Inizia la nuova rassegna culturale del Centro Teatrale Bresciano e dell’Università degli Studi di Brescia, con la curatela del prof. Carlo Alberto Romano, intitolata Un altro cielo. Tre conferenze criminologiche con letture sui temi del delitto, del castigo e delle rispettive, drammatiche e, talvolta, irreversibili conseguenze.
Criminologo, Docente e Prorettore dell’Università di Brescia e Presidente dell’Associazione Carcere e Territorio, Carlo Alberto Romano conduce tre conferenze-conversazioni che offrono lo spunto per una ampia e appassionata riflessione giuridico-culturale sui temi del delitto, della pena e della detenzione, tre aspetti indissolubilmente legati tra loro, dall’analisi dei quali è possibile misurare la temperatura della attuale crisi che attraversa le società democratiche occidentali, anche le più avanzate. In un’ottica multidisciplinare, la rassegna vedrà le conversazioni arricchite dalla lettura di alcuni testi.

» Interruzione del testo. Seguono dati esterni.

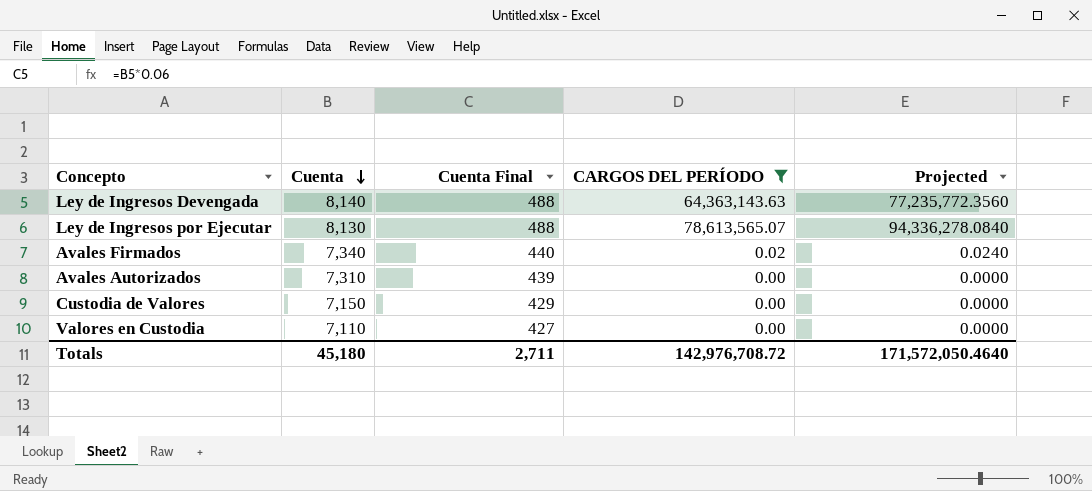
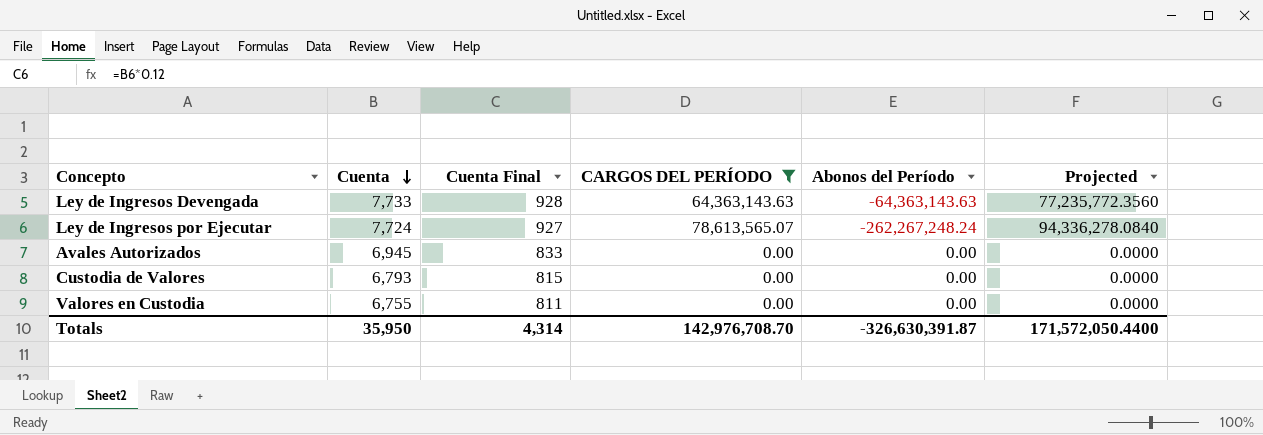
column Cuenta Final | formula: [Cuenta] * 0.06 -> [Cuenta] * 0.12
column Abonos del Período | position: none -> 5
row Avales Firmados: 7,340 | 440 | 0.02 | 0.0240 -> none
Ley de Ingresos Devengada | Cuenta: 8,140 -> 7,733
Ley de Ingresos por Ejecutar | Cuenta: 8,130 -> 7,724
Avales Autorizados | Cuenta: 7,310 -> 6,945
Custodia de Valores | Cuenta: 7,150 -> 6,793
Valores en Custodia | Cuenta: 7,110 -> 6,755
Totals | Cuenta: 45,180 -> 35,950
Totals | Cuenta Final: 2,711 -> 4,314
Totals | CARGOS DEL PERÍODO: 142,976,708.72 -> 142,976,708.70
Totals | Projected: 171,572,050.4640 -> 171,572,050.4400

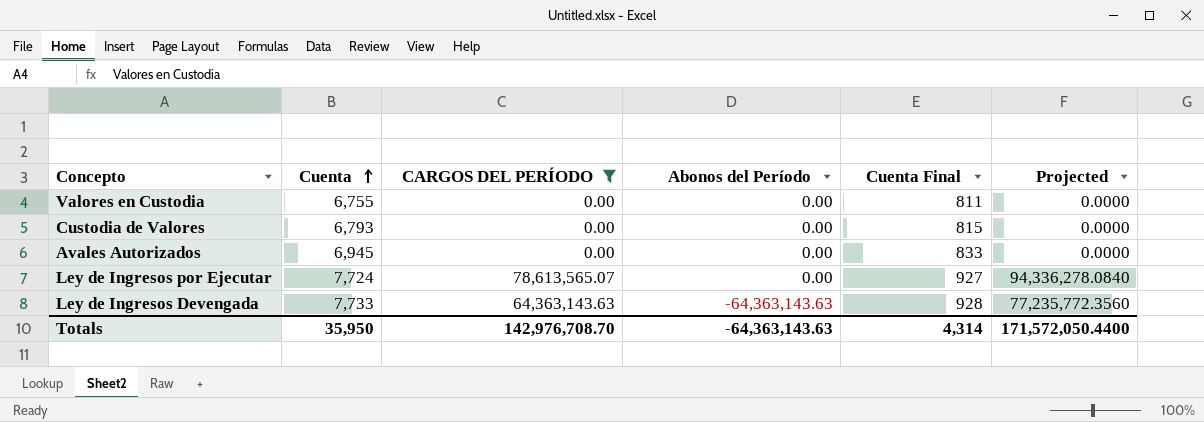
row order: Cuenta descending -> Cuenta ascending
column Cuenta Final | position: 3 -> 5
Ley de Ingresos por Ejecutar | Abonos del Período: -262,267,248.24 -> 0.00
Totals | Abonos del Período: -326,630,391.87 -> -64,363,143.63

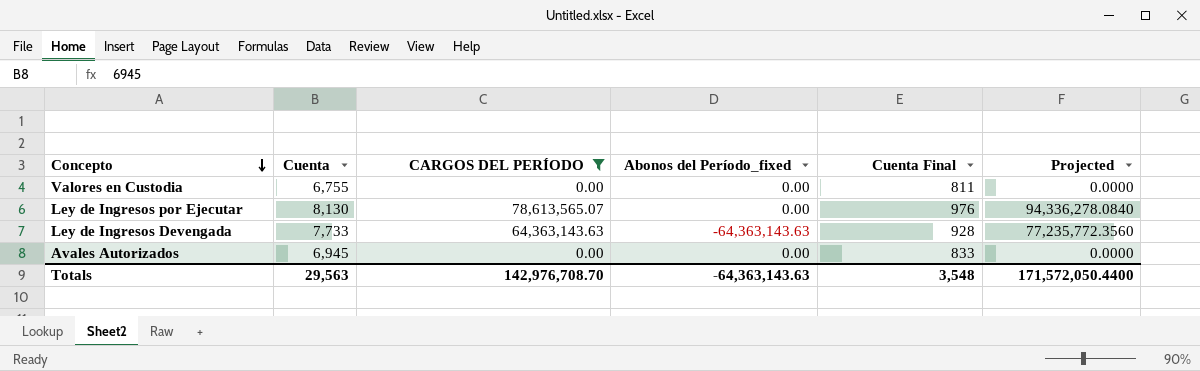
row order: Cuenta ascending -> Concepto descending
column name: Abonos del Período -> Abonos del Período_fixed
row Custodia de Valores: 6,793 | 0.00 | 0.00 | 815 | 0.0000 -> none
Ley de Ingresos por Ejecutar | Cuenta: 7,724 -> 8,130
Ley de Ingresos por Ejecutar | Cuenta Final: 927 -> 976
Totals | Cuenta: 35,950 -> 29,563
Totals | Cuenta Final: 4,314 -> 3,548

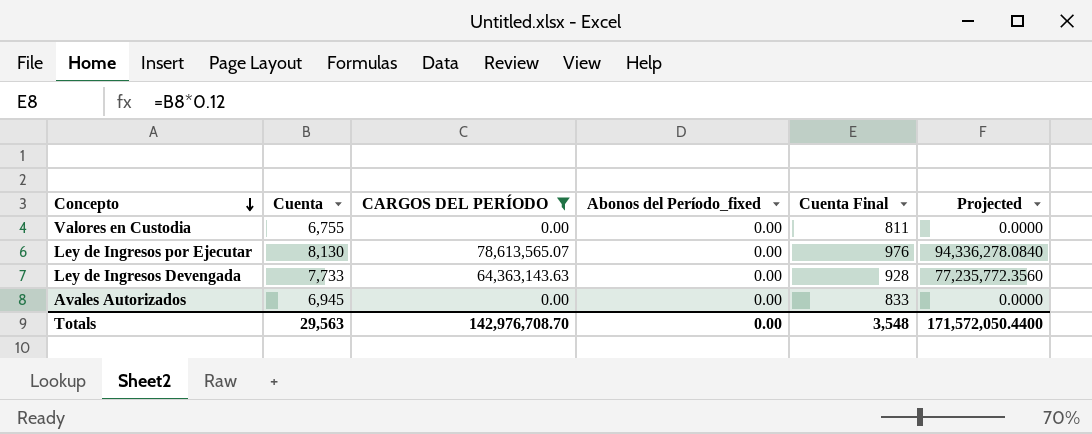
Ley de Ingresos Devengada | Abonos del Período_fixed: -64,363,143.63 -> 0.00
Totals | Abonos del Período_fixed: -64,363,143.63 -> 0.00

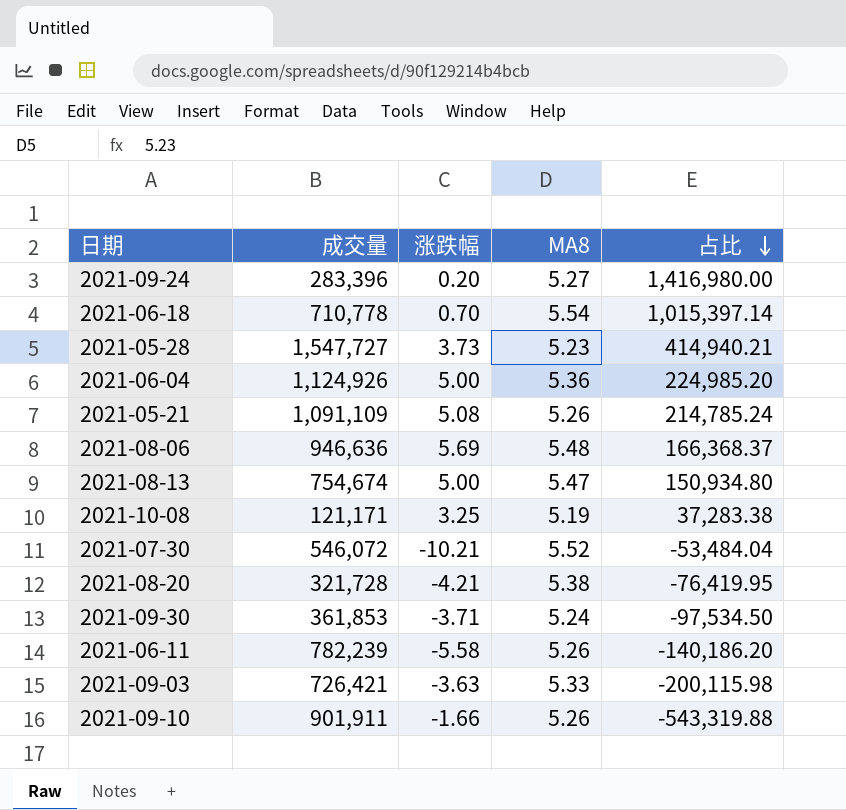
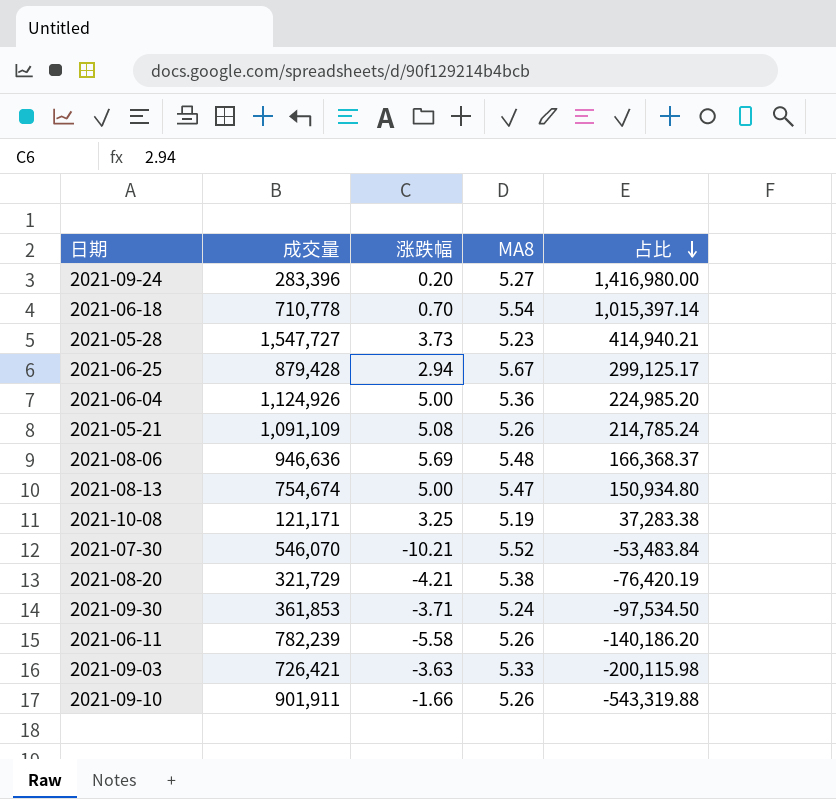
row 2021-06-25: none -> 879,428 | 2.94 | 5.67 | 299,125.17
2021-07-30 | 成交量: 546,072 -> 546,070
2021-07-30 | 占比: -53,484.04 -> -53,483.84
2021-08-20 | 成交量: 321,728 -> 321,729
2021-08-20 | 占比: -76,419.95 -> -76,420.19

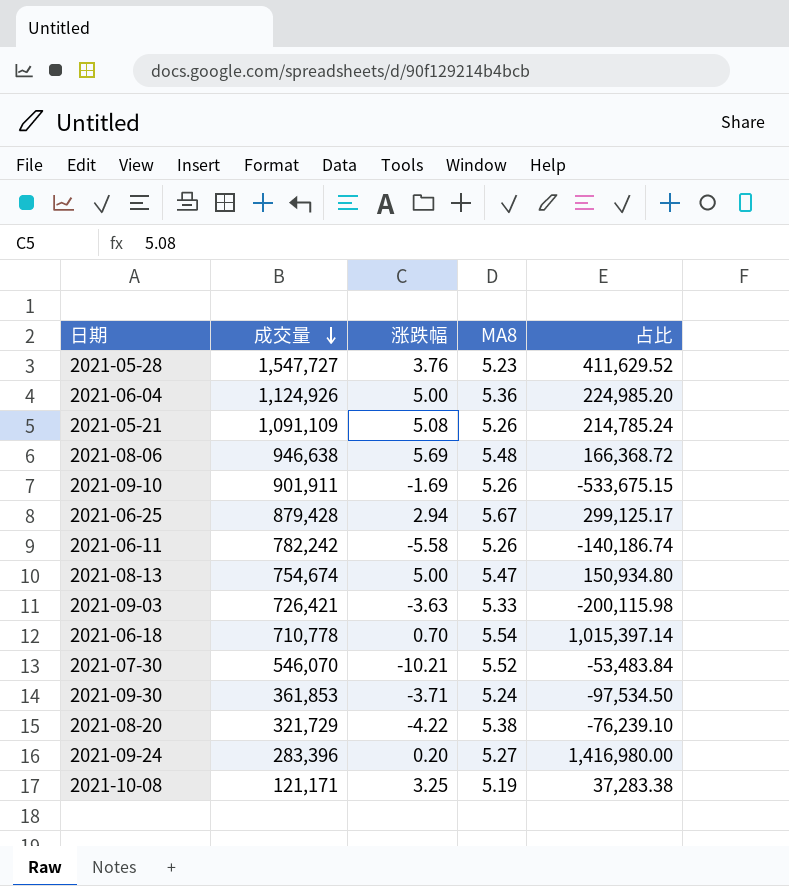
row order: 占比 descending -> 成交量 descending
2021-05-28 | 涨跌幅: 3.73 -> 3.76
2021-05-28 | 占比: 414,940.21 -> 411,629.52
2021-08-06 | 成交量: 946,636 -> 946,638
2021-08-06 | 占比: 166,368.37 -> 166,368.72
2021-09-10 | 涨跌幅: -1.66 -> -1.69
2021-09-10 | 占比: -543,319.88 -> -533,675.15
2021-06-11 | 成交量: 782,239 -> 782,242
2021-06-11 | 占比: -140,186.20 -> -140,186.74
2021-08-20 | 涨跌幅: -4.21 -> -4.22
2021-08-20 | 占比: -76,420.19 -> -76,239.10

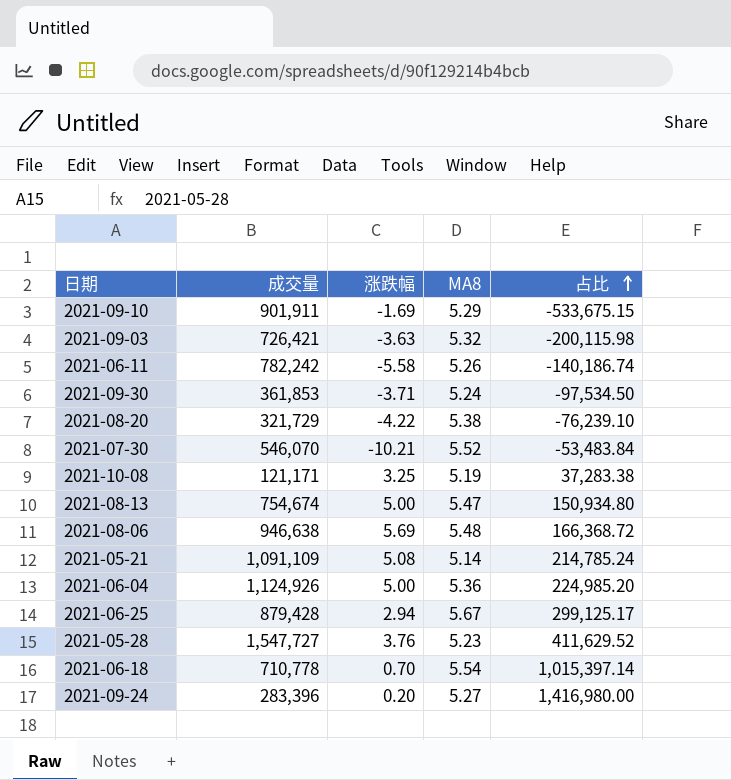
row order: 成交量 descending -> 占比 ascending
2021-09-10 | MA8: 5.26 -> 5.29
2021-09-03 | MA8: 5.33 -> 5.32
2021-05-21 | MA8: 5.26 -> 5.14

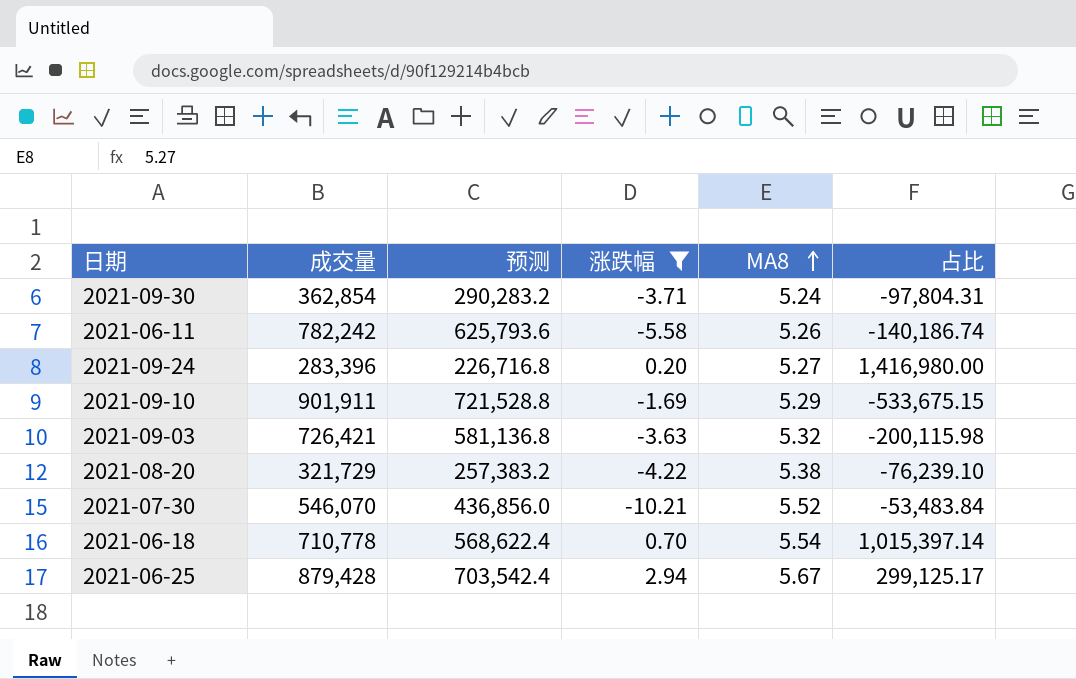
filter: none -> 涨跌幅 <= 2.94
row order: 占比 ascending -> MA8 ascending
column 预测 | formula: none -> [成交量] * 0.8
2021-09-30 | 成交量: 361,853 -> 362,854
2021-09-30 | 占比: -97,534.50 -> -97,804.31

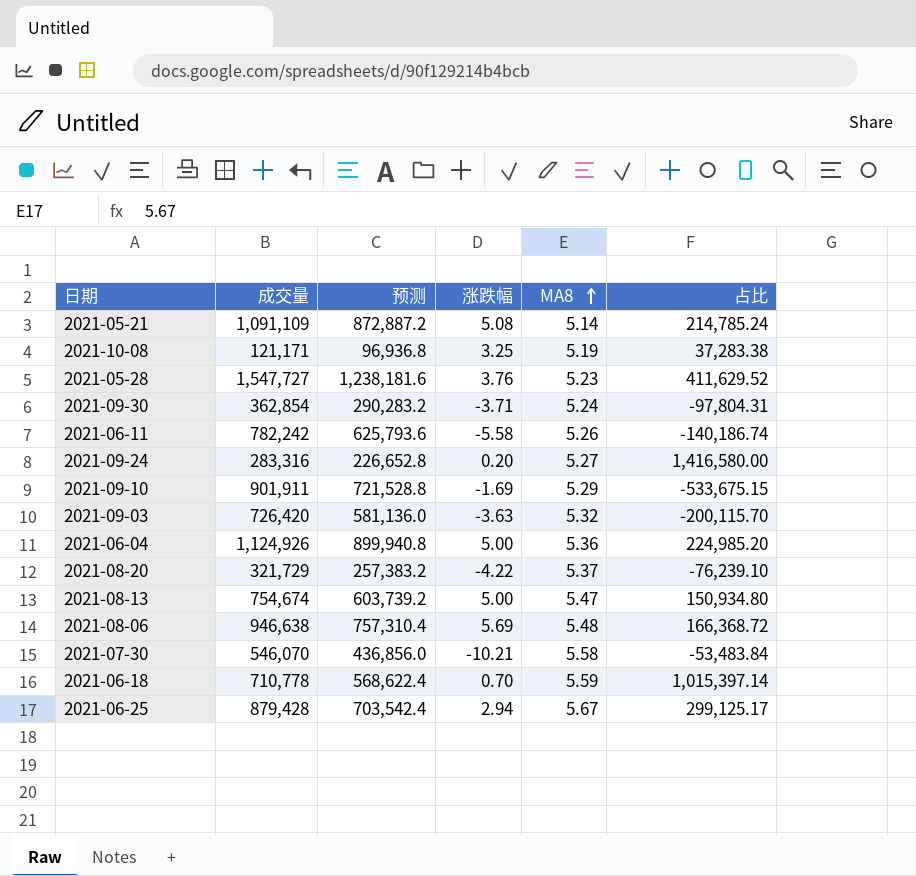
filter: 涨跌幅 <= 2.94 -> none
2021-09-24 | 成交量: 283,396 -> 283,316
2021-09-24 | 预测: 226,716.8 -> 226,652.8
2021-09-24 | 占比: 1,416,980.00 -> 1,416,580.00
2021-09-03 | 成交量: 726,421 -> 726,420
2021-09-03 | 预测: 581,136.8 -> 581,136.0
2021-09-03 | 占比: -200,115.98 -> -200,115.70
2021-08-20 | MA8: 5.38 -> 5.37
2021-07-30 | MA8: 5.52 -> 5.58
2021-06-18 | MA8: 5.54 -> 5.59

La rassegna si apre giovedì 5 marzo 2026 con l’incontro intitolato “Alterità. Delitti, autori e autrici di delitto e l’idea di un’altra umanità” in cui Carlo Alberto Romano dialoga con Claudio
Castelli, già Presidente della Corte d’Appello di Brescia; le letture saranno a cura di Giuseppina Turra. L’incontro si svolgerà al Teatro Mina Mezzadri di Brescia (Contrada Santa Chiara, 50/A) alle ore 17; l’ingresso è libero fino a esaurimento posti disponibili.
Il crimine è un fenomeno complesso, inscindibilmente legato ai percorsi con cui diritto e morale hanno forgiato la società umana. Il concetto stesso di delitto è cambiato nel corso del tempo, passando dalla iniziale inosservanza di precetti religiosi, puniti con la legge del taglione, all’introduzione, con le grandi civiltà classiche, di leggi e norme scritte. In epoca moderna Beccaria e il pensiero illuminista introdussero principi divenuti fondamentali per il processo civile: il delitto era da ricondursi a una scelta razionale, e la pena era da applicarsi con criteri improntati a proporzionalità e legalità. Nel XIX secolo Cesare Lombroso e la scuola positiva individuarono in determinate condizioni biologiche preesistenti nell’essere umano la propensione a commettere delitti. Nel XX secolo l’attenzione si spostò sui fattori sociali, economici e ambientali. Il punto di approdo di questo lungo e tortuoso cammino è l’odierno approccio al crimine, il cui studio presuppone conoscenze interdisciplinari, dalla psicologia alla psicopatologia, dalla sociologia alla statistica giudiziaria, imprescindibilmente intrise di profonda cultura umanistica. Se vogliamo tentare di capire veramente il perché di un delitto, anche le più raffinate riflessioni criminologiche non possono prescindere dalla lettura di Dostoevskij, o di Tolstoj e Kafka. Grazie a quelle pagine immortali, l’uomo del delitto non sembra più così altro da noi, difficile da comprendere; forse è semplicemente uno di noi, anche se saperlo, innegabilmente, ci inquieta.